Uma passagem que levantou curiosidade entre os espectadores mostra Cristian pedindo à mãe uma peça íntima, a qual usaria nos encontros com Duda. O fato é apontado como autêntico por um jornalista responsável por parte das reportagens que inspiraram o roteiro. Após o lançamento da série, Cristian criticou a forma como foi retratado e classificou a história como falsa, enquanto o jornalista divulgou correspondências e objetos que, segundo ele, comprovariam o episódio. Ainda que o embate siga nos bastidores, a inclusão da cena no roteiro está amparada em depoimentos documentais.

Diálogos, confrontos e intimidades: onde começa a ficção

Embora a maioria dos eventos descritos até aqui tenha respaldo factual, grande parte dos diálogos, brigas e cenas íntimas foi imaginada pelos roteiristas. Não existem gravações, atas ou transcrições que descrevam com precisão como detentos conversavam ou discutiam dentro das celas e alas comuns. Os autores, portanto, criaram interações verossímeis, mas não comprovadas, para ilustrar o clima no interior do presídio.

Reorganização da linha do tempo para efeito dramático

Outro recurso utilizado pela produção é a alteração da ordem cronológica. Fatos registrados em anos diferentes acabam mostrados em sequência, o que aumenta a tensão dramática e permite que histórias paralelas se cruzem com mais frequência. Dessa maneira, a narrativa aproxima personagens que, em determinados períodos, sequer estiveram na mesma ala ou na mesma unidade. Essa condensação temporal não altera o conteúdo principal dos acontecimentos, porém modifica a percepção do espectador sobre relações de causa e efeito.

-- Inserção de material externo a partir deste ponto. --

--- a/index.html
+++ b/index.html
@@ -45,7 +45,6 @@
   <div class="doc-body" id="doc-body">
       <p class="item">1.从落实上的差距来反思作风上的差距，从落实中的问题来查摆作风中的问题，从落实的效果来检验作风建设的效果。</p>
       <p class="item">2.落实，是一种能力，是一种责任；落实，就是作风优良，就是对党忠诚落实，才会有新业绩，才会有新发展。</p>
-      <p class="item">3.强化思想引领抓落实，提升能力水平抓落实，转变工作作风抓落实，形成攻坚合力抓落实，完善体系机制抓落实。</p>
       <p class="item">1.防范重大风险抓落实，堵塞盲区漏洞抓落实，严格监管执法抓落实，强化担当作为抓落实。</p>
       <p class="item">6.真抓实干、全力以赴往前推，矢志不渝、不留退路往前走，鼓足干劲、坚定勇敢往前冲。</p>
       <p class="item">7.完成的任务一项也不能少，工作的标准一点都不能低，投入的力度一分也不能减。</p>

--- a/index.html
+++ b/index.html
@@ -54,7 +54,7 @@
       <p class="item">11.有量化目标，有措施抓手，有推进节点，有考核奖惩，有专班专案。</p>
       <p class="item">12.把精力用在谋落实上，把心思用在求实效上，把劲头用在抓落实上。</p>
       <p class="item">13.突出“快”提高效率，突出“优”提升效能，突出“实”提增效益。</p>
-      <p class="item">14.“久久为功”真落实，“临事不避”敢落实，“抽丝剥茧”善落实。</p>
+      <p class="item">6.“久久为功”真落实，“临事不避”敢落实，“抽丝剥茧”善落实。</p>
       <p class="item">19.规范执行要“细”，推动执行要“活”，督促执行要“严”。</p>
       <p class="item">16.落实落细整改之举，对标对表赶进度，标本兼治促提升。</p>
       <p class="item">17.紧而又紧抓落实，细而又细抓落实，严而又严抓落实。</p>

Personagens com nomes trocados ou perfis fundidos

Por questões legais e de privacidade, parte dos nomes sofreu alteração. Alyne Bento, esposa de Daniel Cravinhos, aparece na série com outro nome. O mesmo se aplica a Duda, que recebe um apelido em lugar do nome civil completo. Há ainda personagens secundários — como Poliana e outras presas — construídos a partir da fusão de traços de pessoas diversas, o que protege identidades sem perder a verossimilhança.

O primeiro contato entre Suzane e Elize

No roteiro, o encontro inicial entre Suzane e Elize ganha contornos cinematográficos, carregado de tensão visível. Na realidade, relatos apontam que a aproximação se deu gradualmente, em atividades cotidianas do presídio, sem o impacto imediato mostrado na tela. Embora a amizade e posteriores desentendimentos existam, a maneira como o primeiro diálogo é encenado foi adaptada para efeito dramático.

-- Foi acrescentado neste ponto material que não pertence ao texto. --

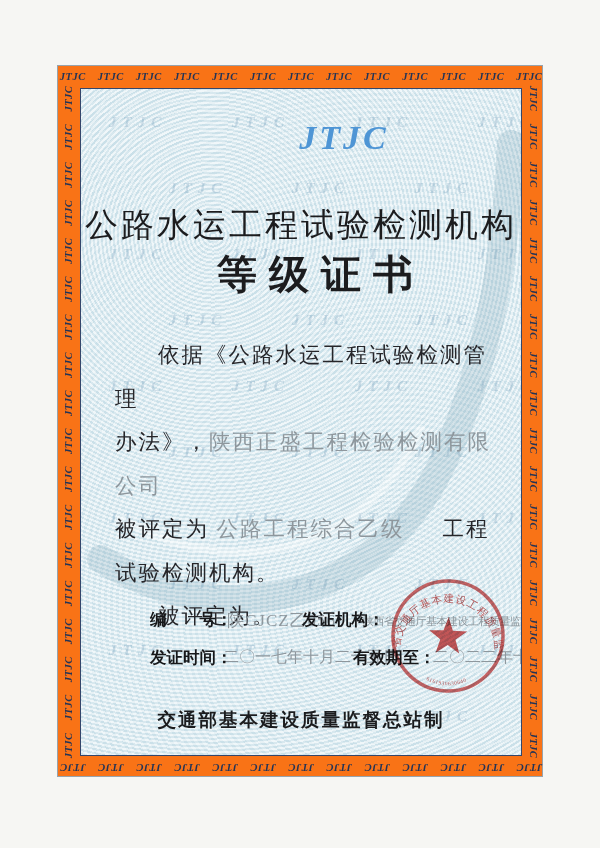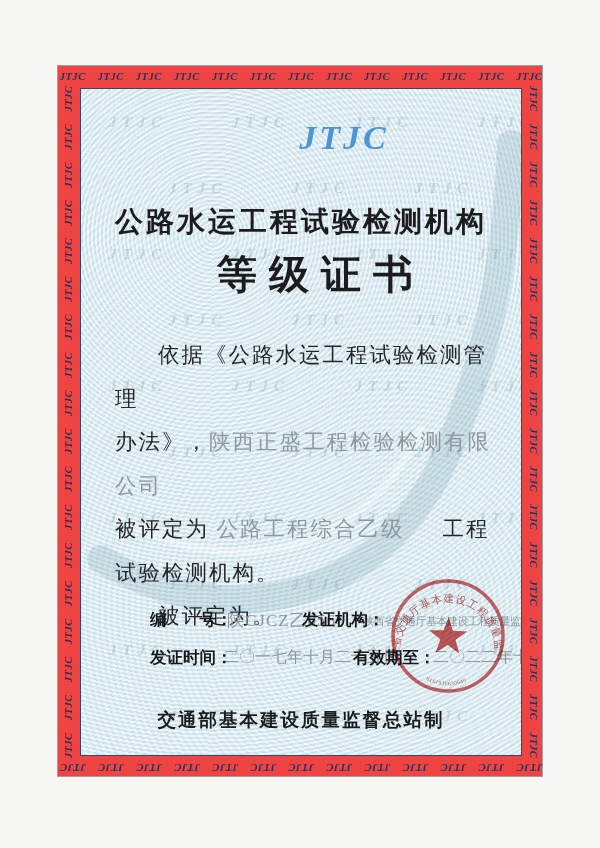--- a/index.html
+++ b/index.html
@@ -12,7 +12,7 @@
   
   .certificate {
     position:absolute; left:57px; top:65px; width:486px; height:712px;
-    background:#ef4444; border:1px solid #97a3ac;
+    background:#f97316; border:1px solid #97a3ac;
   }
   
   .band {

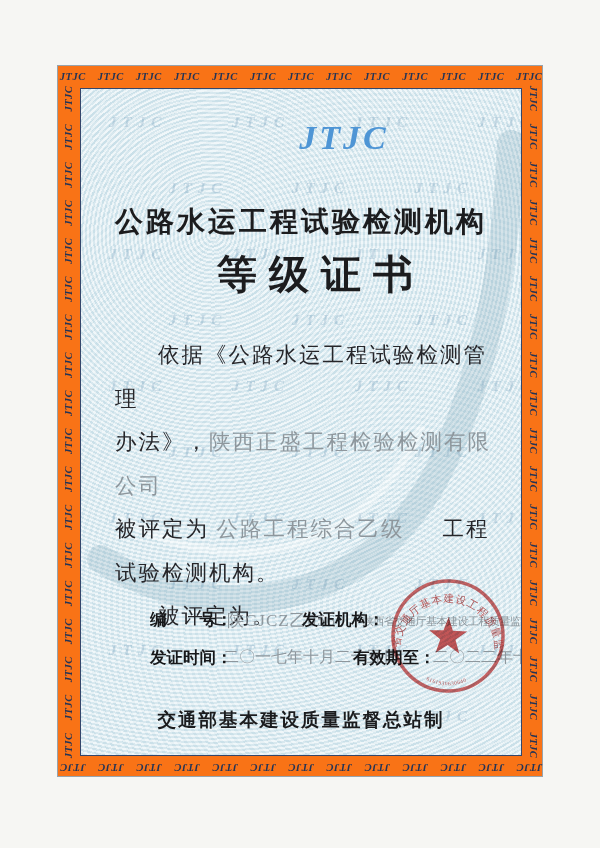--- a/index.html
+++ b/index.html
@@ -54,7 +54,7 @@
   }
   .title1 {
     position:absolute; top:114px; left:0; width:100%;
-    text-align:center; font-size:28px; font-weight:bold;
+    text-align:center; font-size:33px; font-weight:normal;
     letter-spacing:3px; color:#1c1c1e;
   }
   .title2 {

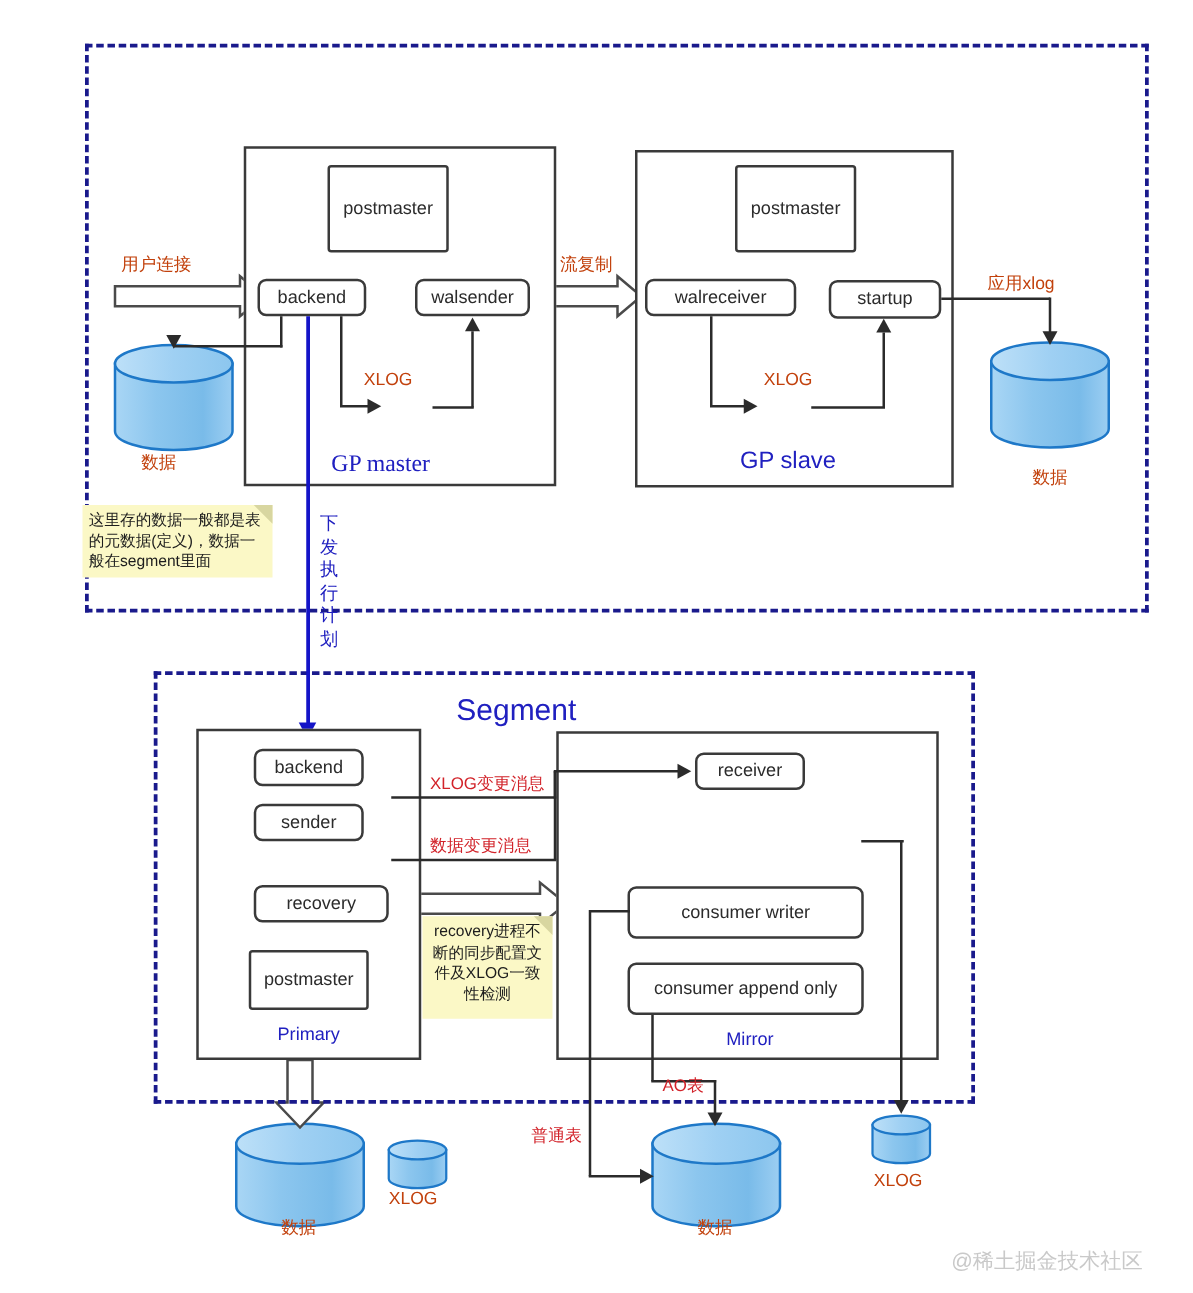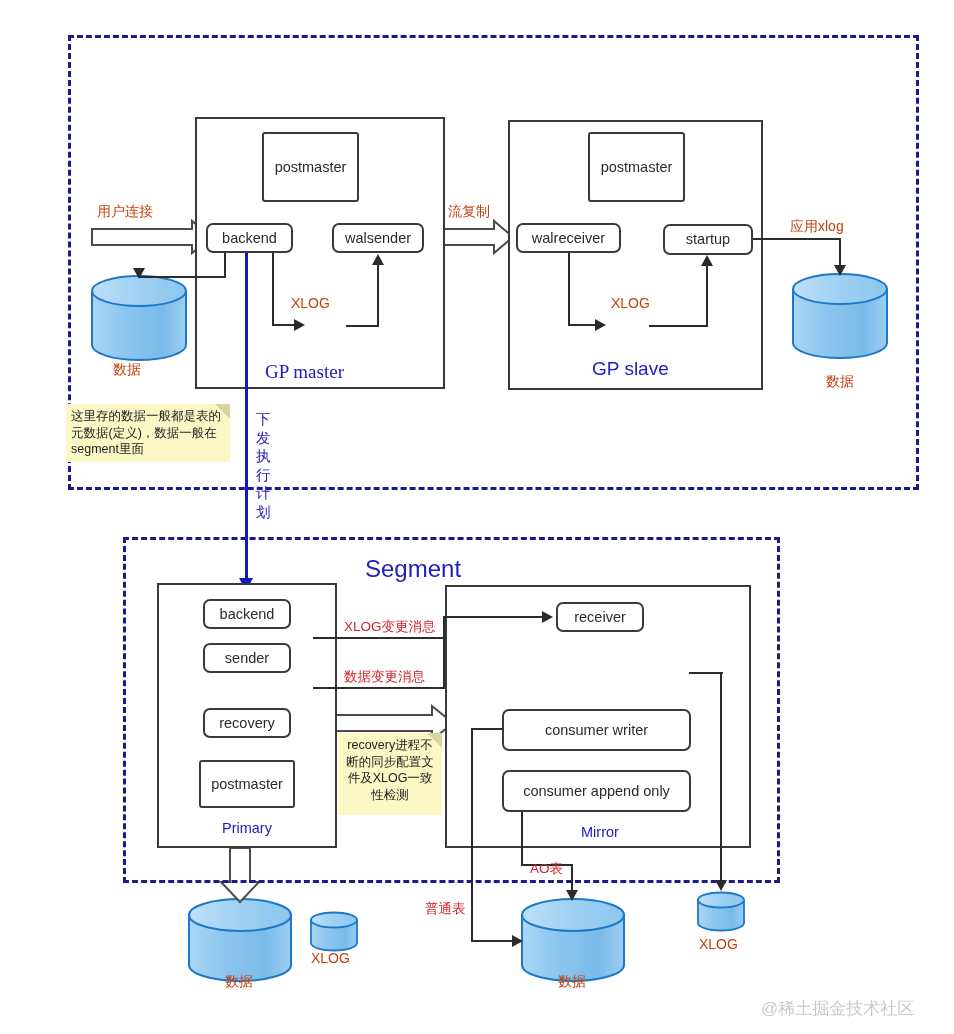--- a/index.html
+++ b/index.html
@@ -265,7 +265,7 @@
     <span>postmaster</span>
   </div>
 
-  <div class="abs proc" style="left:516px; top:223px; width:105px; height:30px;">
+  <div class="abs proc" style="left:516px; top:223px; width:121px; height:30px;">
     <span>walreceiver</span>
   </div>
 

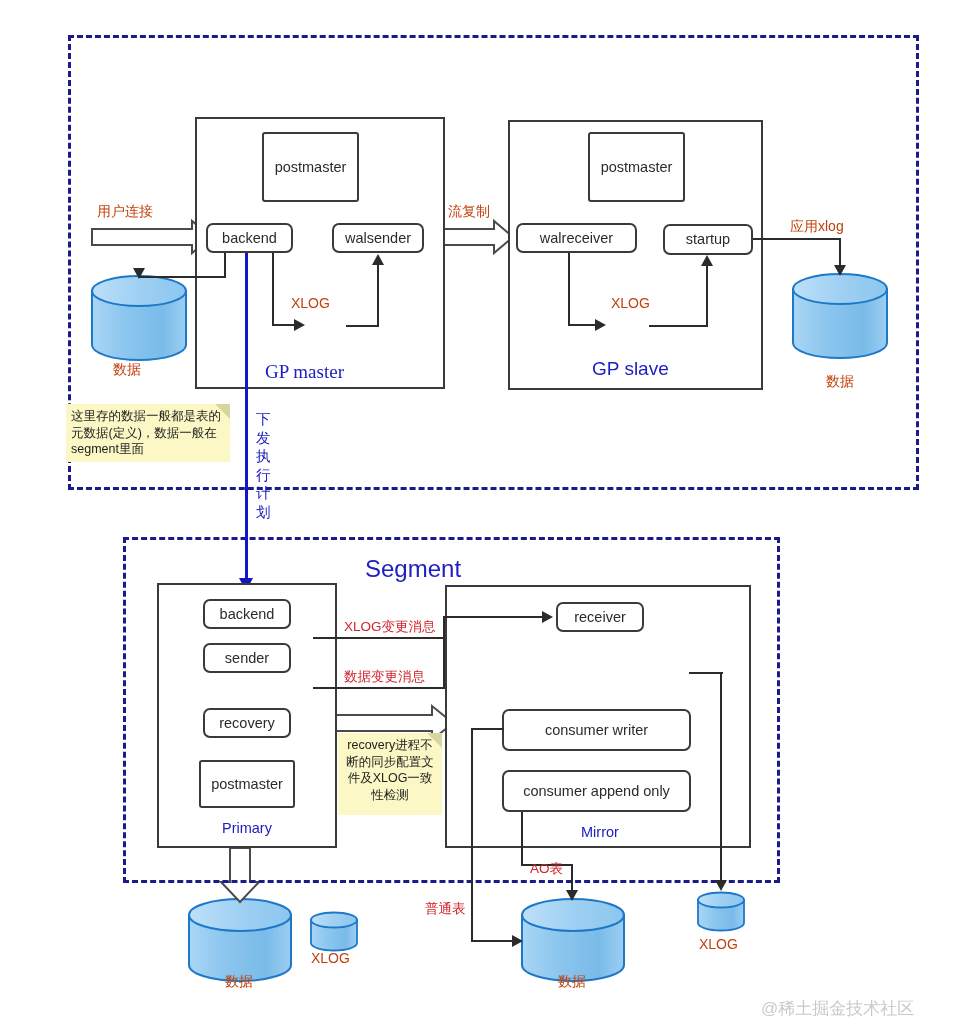--- a/index.html
+++ b/index.html
@@ -301,7 +301,7 @@
   <div class="abs ln ln-v" style="left:839px; top:238px; height:30px;"></div>
   <div class="abs ah ah-down" style="left:834px; top:265px;"></div>
 
-  <div class="abs note left-align" style="left:66px; top:404px; width:164px; height:58px; position:absolute;">
+  <div class="abs note left-align" style="left:66px; top:404px; width:152px; height:58px; position:absolute;">
     <span>这里存的数据一般都是表的元数据(定义)，数据一般在segment里面</span>
     <span class="note-fold"></span>
   </div>

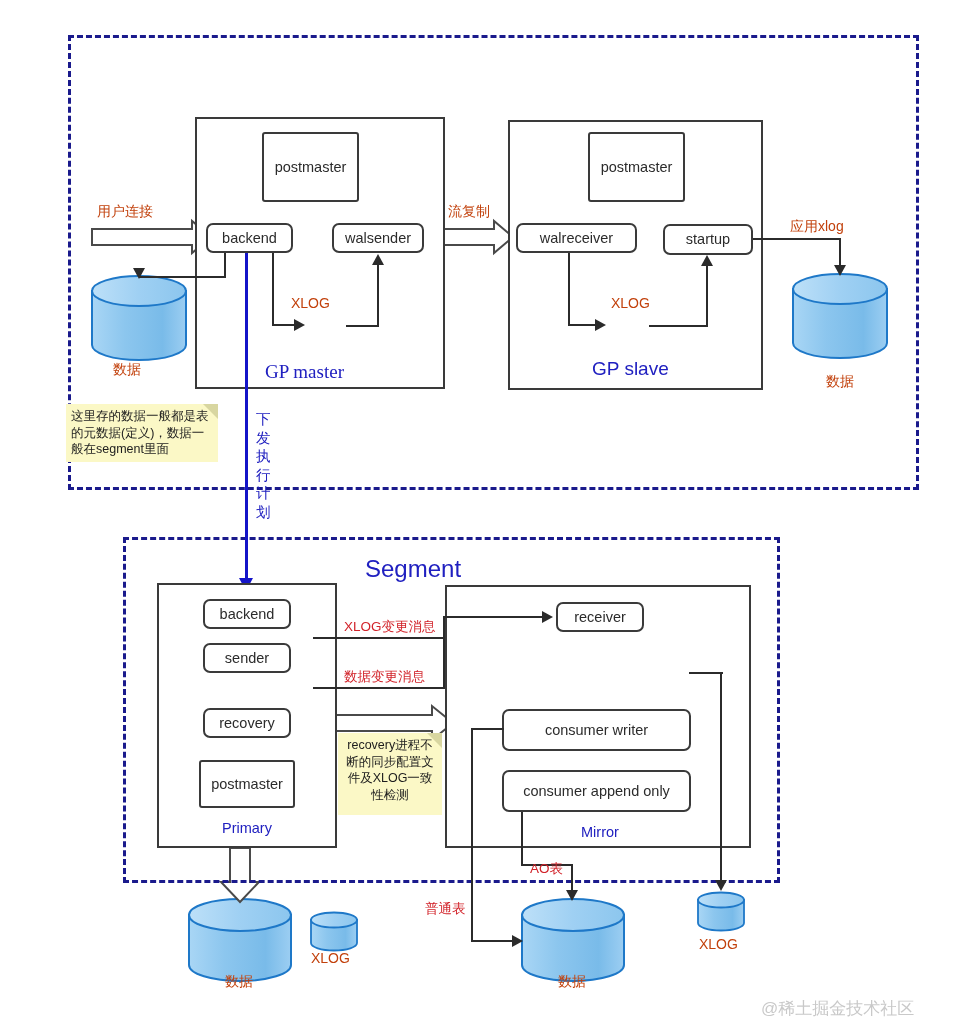--- a/index.html
+++ b/index.html
@@ -324,7 +324,7 @@
     <span>sender</span>
   </div>
 
-  <div class="abs proc" style="left:203px; top:708px; width:88px; height:30px;">
+  <div class="abs proc" style="left:203px; top:708px; width:108px; height:30px;">
     <span>recovery</span>
   </div>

Como a série equilibra fato e dramatização

Ao reconstruir crimes e relacionamentos que mobilizaram a opinião pública, Tremembé utiliza base factual robusta: transferências oficialmente registradas, romances confirmados por documentos internos, entrevistas autorizadas pelo Judiciário e processos judiciais consultáveis. Ao mesmo tempo, recorre a licenças narrativas em três frentes principais: diálogos inventados, reorganização de datas e mudança de nomes.

Esse equilíbrio permite que o espectador reconheça acontecimentos notórios — como a entrevista televisionada ou a estratégia de Abdelmassih — e se mantenha engajado por meio de situações que, embora não comprovadas, poderiam ter ocorrido dentro de uma penitenciária de segurança máxima. A distinção entre fato e ficção, contudo, exige atenção do público: tudo que envolve datas, transferências, relações confirmadas e transações financeiras tem lastro documental; já conversas, detalhes íntimos e a ordem exata dos eventos são escolhas criativas.

Em última análise, a série cumpre a proposta de revisitar casos emblemáticos brasileiros, mas faz isso por meio de uma costura que alterna registros oficiais e imaginação, permitindo que Verdade e dramaturgia convivam na mesma cela de Tremembé.